Effectiveness of Layout-as-Thought beyond document parsing

Determine the effectiveness of the Layout-as-Thought mechanism in Qianfan-OCR—an optional thinking phase triggered by <think> tokens that produces structured layout representations—on key information extraction, document question answering, and chart understanding tasks by rigorously evaluating whether enabling the thinking phase improves performance relative to the default no-think mode.

Background

Qianfan-OCR introduces Layout-as-Thought, an optional intermediate reasoning phase that generates bounding boxes, element labels, and reading order before producing final outputs. This mechanism is intended both to recover explicit layout analysis within an end-to-end architecture and to improve accuracy on documents with complex structures.

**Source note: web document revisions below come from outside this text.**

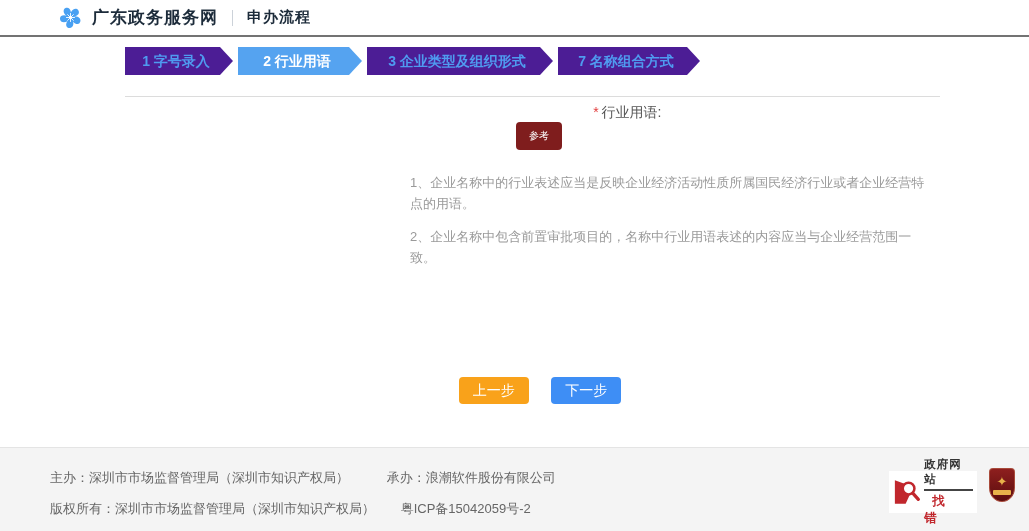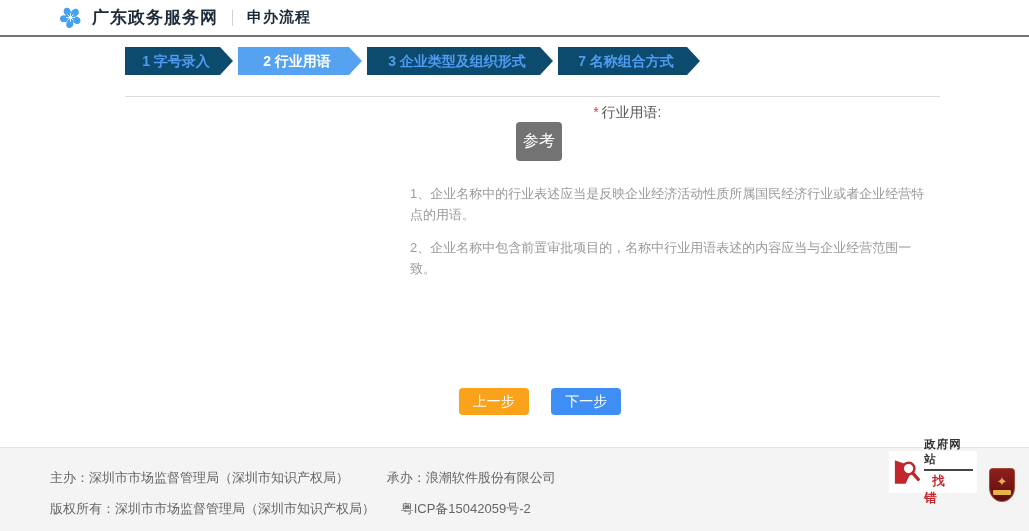--- a/index.html
+++ b/index.html
@@ -18,57 +18,57 @@
   .main { height:400px; position:relative; background:#fff; }
   .container { margin-left:125px; width:815px; }
 
   .title-row { padding-top:17px; display:flex; align-items:center; }
   .title-bar { width:4px; height:18px; background:#f7b500; margin-right:10px; }
   .page-title { font-size:19px; color:#4191ec; font-weight:500; }
   .page-subtitle { font-size:13px; color:#9b9b9b; margin-left:8px; margin-top:4px; }
 
   .steps { margin-top:10px; display:flex; }
   .step { height:28px; line-height:28px; text-align:center; font-size:14px; font-weight:bold;
-    color:#4f9bf0; background:#0c4a6e; margin-right:5px; padding-right:6px; cursor:pointer;
+    color:#4f9bf0; background:#4c1d95; margin-right:5px; padding-right:6px; cursor:pointer;
     clip-path:polygon(0 0, calc(100% - 13px) 0, 100% 50%, calc(100% - 13px) 100%, 0 100%); }
   .step.s1 { width:108px; }
   .step.s2 { width:124px; }
   .step.s3 { width:186px; }
   .step.s4 { width:142px; }
   .step.active { background:#55a3f0; color:#fff; }
 
   .hr { margin-top:21px; border-top:1px solid #dcdcdc; width:815px; }
 
   .form-row { margin-top:7px; display:flex; align-items:center;flex-direction:column; }
   .field-label { width:270px; text-align:right; font-size:14px; color:#555; padding-right:6px; }
   .req { color:#e23c3c; margin-right:3px; }
   .text-input { width:258px; height:27px; border:1px solid #3f97f4; border-radius:4px;
     box-shadow:0 0 5px rgba(64,151,244,.55); padding:0 9px; font-size:14px; color:#333;
     outline:none; font-family:inherit; }
-  .ref-btn { margin-left:13px; width:46px; height:39px; background:#737373; color:#fff;
-    border:none; border-radius:4px; font-size:16px; cursor:pointer; font-family:inherit; }
+  .ref-btn { margin-left:13px; width:46px; height:28px; background:#7f1d1d; color:#fff;
+    border:none; border-radius:4px; font-size:10px; cursor:pointer; font-family:inherit; }
 
   .tips { margin-top:22px; margin-left:285px; width:522px; }
   .tip { font-size:13px; color:#9a9a9a; line-height:1.65; margin-bottom:11px; }
 
   .btn-row { margin-top:108px; text-align:center; }
   .nav-btn { display:inline-block; min-width:56px; height:27px; line-height:27px; border:none;
     border-radius:4px; color:#fff; font-size:14px; margin:0 9px; cursor:pointer;
     font-family:inherit; padding:0 14px; }
   .prev { background:#f9a21a;margin-left:24px; }
   .next { background:#3e8ef5; }
 
   
   .footer { height:94px; background:#f4f4f4; border-top:1px solid #e4e4e4;
     padding:14px 0 0 50px; position:relative; }
   .f-line { font-size:13px; color:#666; line-height:31px; }
   .f-gap1 { margin-right:34px; }
   .f-gap2 { margin-right:22px; }
 
-  .find-error { position:absolute; right:52px; top:3px; width:88px; height:42px;
+  .find-error { position:absolute; right:52px; top:23px; width:88px; height:42px;
     background:#fff; display:flex; align-items:center; padding:3px 4px 3px 2px; cursor:pointer; }
   .fe-text { display:flex; flex-direction:column; align-items:center; margin-left:2px; }
   .fe-top { font-size:11.5px; font-weight:bold; color:#333; letter-spacing:1px;
     border-bottom:2px solid #444; padding-bottom:2px; }
   .fe-bottom { font-size:12.5px; font-weight:bold; color:#c1272d; letter-spacing:8px;
     margin-top:2px; text-indent:8px; }
 
   .shield { position:absolute; right:14px; top:20px; width:26px; height:34px; cursor:pointer;
     background:linear-gradient(#8e1f1e,#5c0e0f); border:1px solid #a84a3a;
     border-radius:4px 4px 50% 50% / 4px 4px 42% 42%;

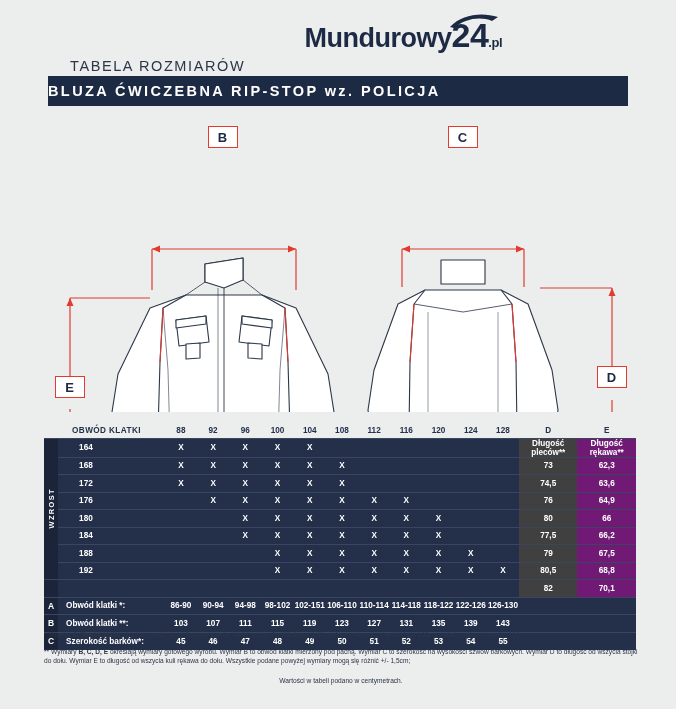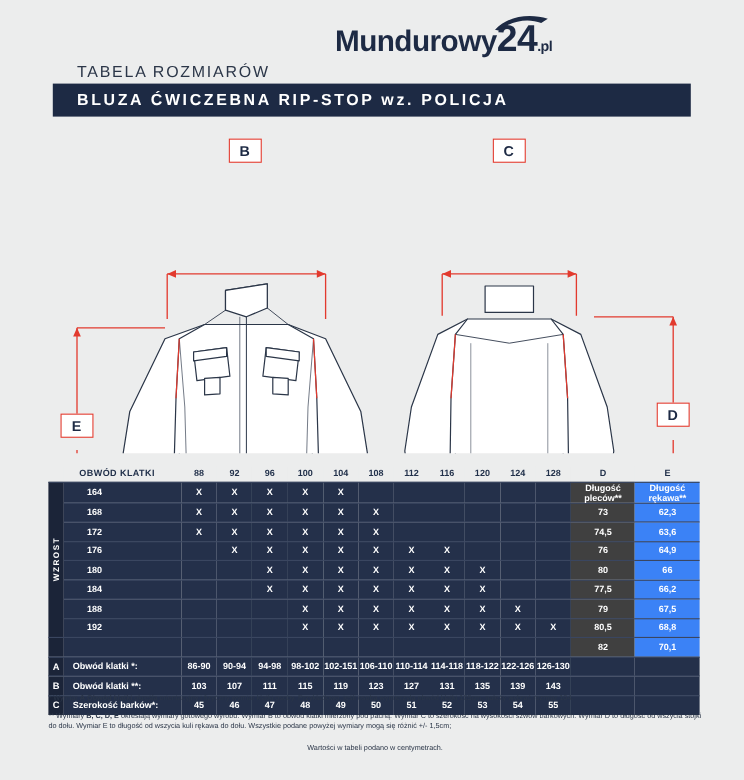--- a/index.html
+++ b/index.html
@@ -26,21 +26,21 @@
     position:absolute; right:36px; top:12px; width:52px; height:18px;
   }
 
   .title-top {
     position:absolute; left:70px; top:46px;
     font-size:14.5px; letter-spacing:1.6px; color:#2b3648; font-weight:normal;margin-top:12px;
   }
   .title-bar {
     position:absolute; left:48px; top:76px; width:580px; height:30px;
     background:#1d2a44; color:#fff;
-    display:flex; align-items:center; padding-left:22px;
+    display:flex; align-items:center; 
     font-size:14.5px; font-weight:bold; letter-spacing:2.4px;
   }
 
   
   .draw { position:absolute; left:0; top:112px; width:676px; height:300px; }
 
   .arrow-label {
     position:absolute;
     background:#fff; border:1.4px solid #e23a2e; color:#1d2a44;
     font-weight:bold; font-size:13px; letter-spacing:1px;
@@ -52,21 +52,21 @@
   table { border-collapse:collapse; width:592px; }
   td, th { padding:0; font-size:8.2px; font-weight:bold; text-align:center; }
 
   .hdr td { color:#22314b; background:#eceded; height:14px; font-size:8.2px; }
   .hdr .lbl { text-align:left; padding-left:14px; letter-spacing:0.4px; }
 
   .dark td { background:#24304a; color:#fff; height:17.5px; border-top:1px solid #3a4660; }
   .dark td.rot { background:#1b2438; width:12px; }
   .dark td.hleft { text-align:left; padding-left:21px; }
   .dark td.dcol { background:#404040; }
-  .dark td.ecol { background:#3b82f6; }
+  .dark td.ecol { background:#701a75; }
 
   .rotcell {
     writing-mode:vertical-rl; transform:rotate(180deg);
     font-size:7.4px; letter-spacing:1.4px; color:#fff; font-weight:bold;
   }
 
   .abc td { background:#24304a; color:#fff; height:17.5px; border-top:1px solid #3a4660; }
   .abc td.key { background:#1b2438; width:14px; font-size:8.5px; }
   .abc td.name { text-align:left; padding-left:8px; font-size:8.2px;margin-left:44px; }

The paper validates Layout-as-Thought on OmniDocBench v1.5 for document parsing, observing targeted benefits on structurally complex pages and potential overhead on simpler layouts. However, the authors explicitly note that its effectiveness on other task categories, including key information extraction, document QA, and chart understanding, has not been investigated.

References

Its effectiveness on other tasks -- such as key information extraction, document QA, and chart understanding -- remains unexplored.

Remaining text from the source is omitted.